▶ Brief
Leaving pictures aside, restate exactly the lines of the data below, from the first one through the line that contains "forma voluntária pelo</div>".

▶ Given data
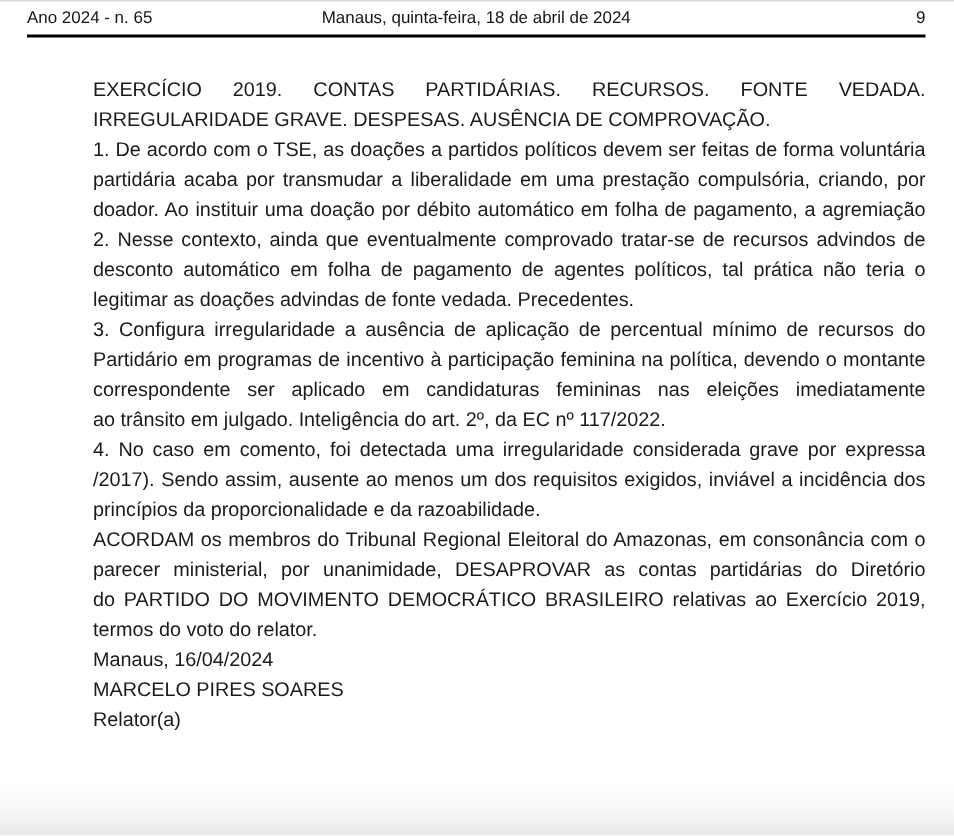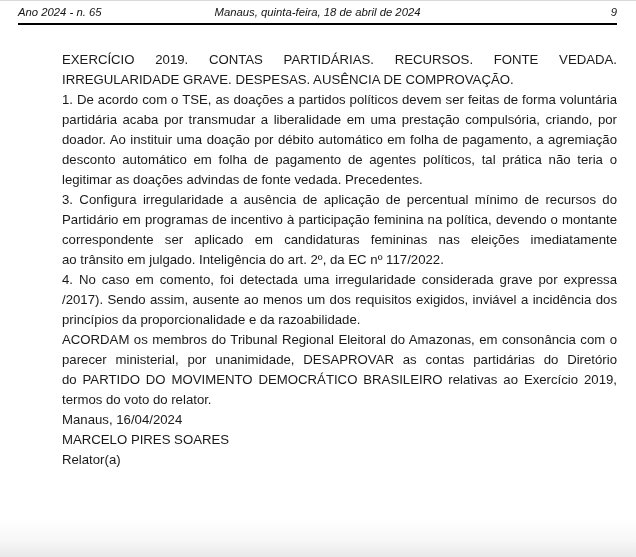--- a/index.html
+++ b/index.html
@@ -33,7 +33,6 @@
     color: #141414;
     display: flex;
     align-items: center;
-    font-style: italic;
   }
   .hdr .h-left  { flex: 1 1 0; text-align: left; }
   .hdr .h-mid   { flex: 0 0 auto; }

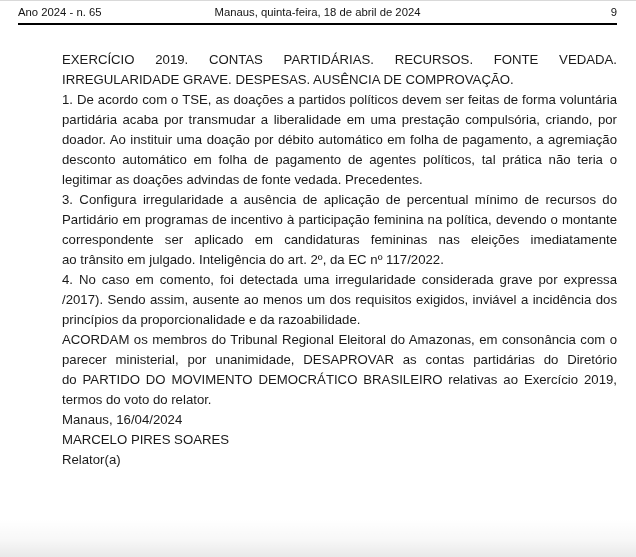--- a/index.html
+++ b/index.html
@@ -95,6 +95,7 @@
       <div class="line j">1. De acordo com o TSE, as doações a partidos políticos devem ser feitas de forma voluntária pelo</div>
       <div class="line j">partidária acaba por transmudar a liberalidade em uma prestação compulsória, criando, por uma</div>
       <div class="line j">doador. Ao instituir uma doação por débito automático em folha de pagamento, a agremiação</div>
+      <div class="line j">2. Nesse contexto, ainda que eventualmente comprovado tratar-se de recursos advindos de</div>
       <div class="line j">desconto automático em folha de pagamento de agentes políticos, tal prática não teria o condão de</div>
       <div class="line">legitimar as doações advindas de fonte vedada. Precedentes.</div>
       <div class="line j">3. Configura irregularidade a ausência de aplicação de percentual mínimo de recursos do Fundo</div>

▶ Answer
--- a/index.html
+++ b/index.html
@@ -33,7 +33,6 @@
     color: #141414;
     display: flex;
     align-items: center;
-    font-style: italic;
   }
   .hdr .h-left  { flex: 1 1 0; text-align: left; }
   .hdr .h-mid   { flex: 0 0 auto; }

--- a/index.html
+++ b/index.html
@@ -95,6 +95,7 @@
       <div class="line j">1. De acordo com o TSE, as doações a partidos políticos devem ser feitas de forma voluntária pelo</div>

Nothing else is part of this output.